On the other hand, a “mistake of law” is of a different character; it involves a person who has full knowledge of the facts, but who comes to a mistaken conclusion as to their legal effect. In other words, the accused fully appreciates what he or she is doing, but simply doesn’t appreciate the illegality of it.
For example, let’s say that it’s the middle of the night, and a driver pulls up to a deserted intersection with a stop sign. She believes that, under such circumstances, there is no requirement to come to a full stop, and proceeds through the intersection without doing so. This is a mistake of law – she knows what she is doing, but is working under the misapprehension that she is not committing a crime.

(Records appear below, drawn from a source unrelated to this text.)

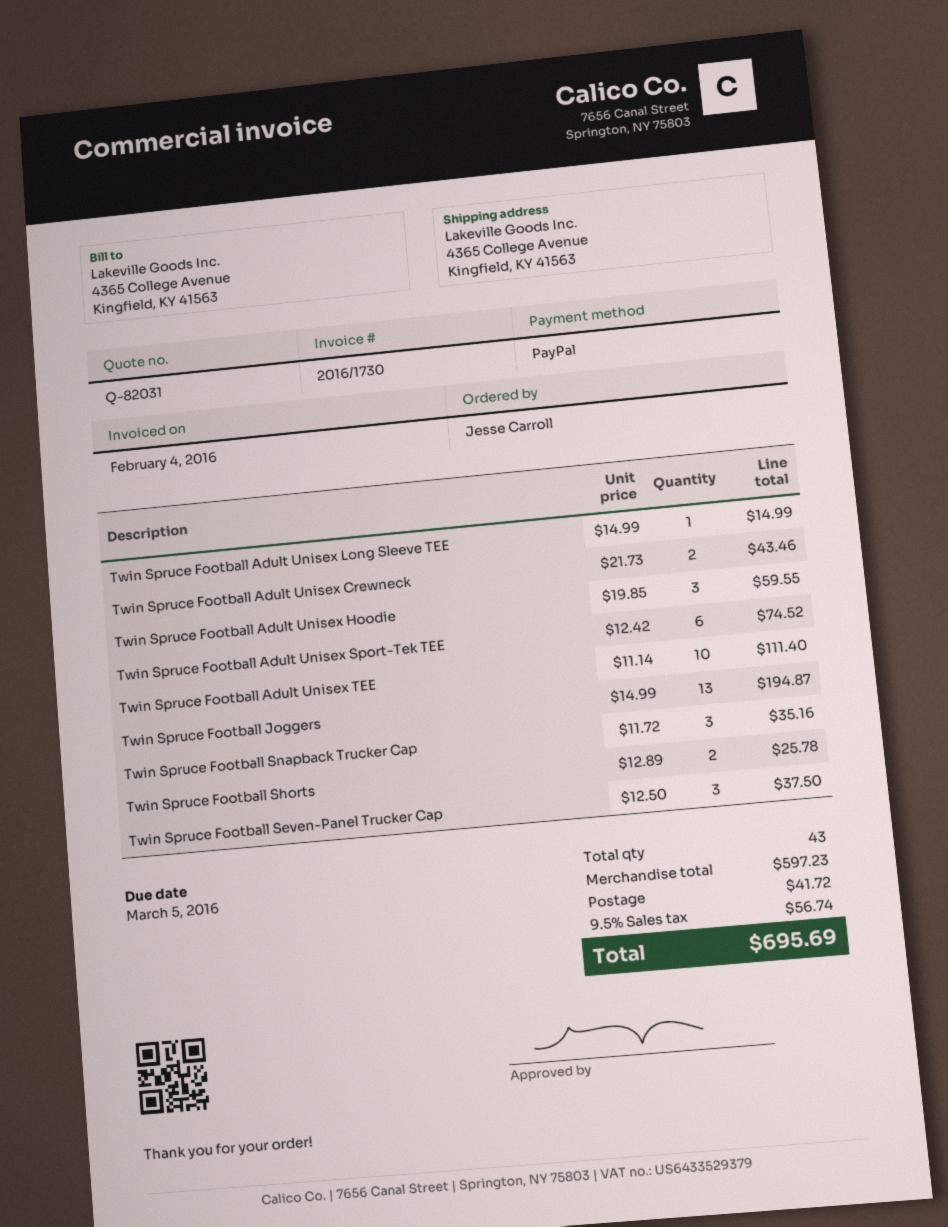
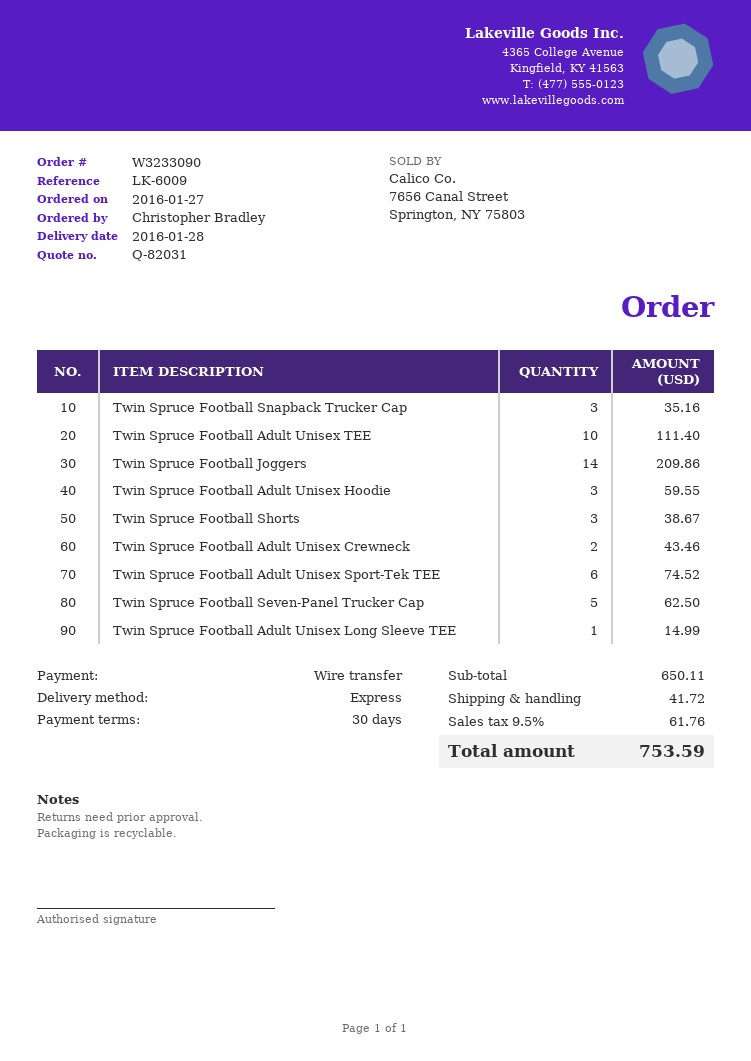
ordered by: Jesse Carroll -> Christopher Bradley
payment method: PayPal -> bank transfer
Twin Spruce Football Joggers: 13 for 194.87 -> 14 for 209.86
Twin Spruce Football Shorts: 2 for 25.78 -> 3 for 38.67
Twin Spruce Football Seven-Panel Trucker Cap: 3 for 37.50 -> 5 for 62.50
subtotal: 597.23 -> 650.11
tax: 9.5% = 56.74 -> 9.5% = 61.76
total: 695.69 -> 753.59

Unfortunately, in the criminal realm, both mistake of fact and mistake of law are only rarely successful as defences to a criminal charge. Mistake of law in particular is difficult to establish, although naturally, there are some exceptions including those situations where:
1) The law prohibiting your conduct has not been published;
2) You have relied on a statute that was later overturned or held to be unconstitutional;
3) You relied on a decision of a court; and
4) You relied on an interpretation by an appropriate official (also known as “officially-induced error”).
Still, these two categories of mistake are simply variations on two long-established legal principles: Mistake of fact is part-and-parcel of the concept that in order to be criminally convicted, an accused must have a guilty mind. Mistake of law, on the other hand, is just a variation of the public policy reflected in the legal saying, ignorantia legis neminem excusat (or “ignorance of the law is no excuse”).
So the bottom line is that everyone – with the exception of the criminally insane – is presumed to know the law. In that respect, there’s no excuse…. or at least not one you’d want to rely on.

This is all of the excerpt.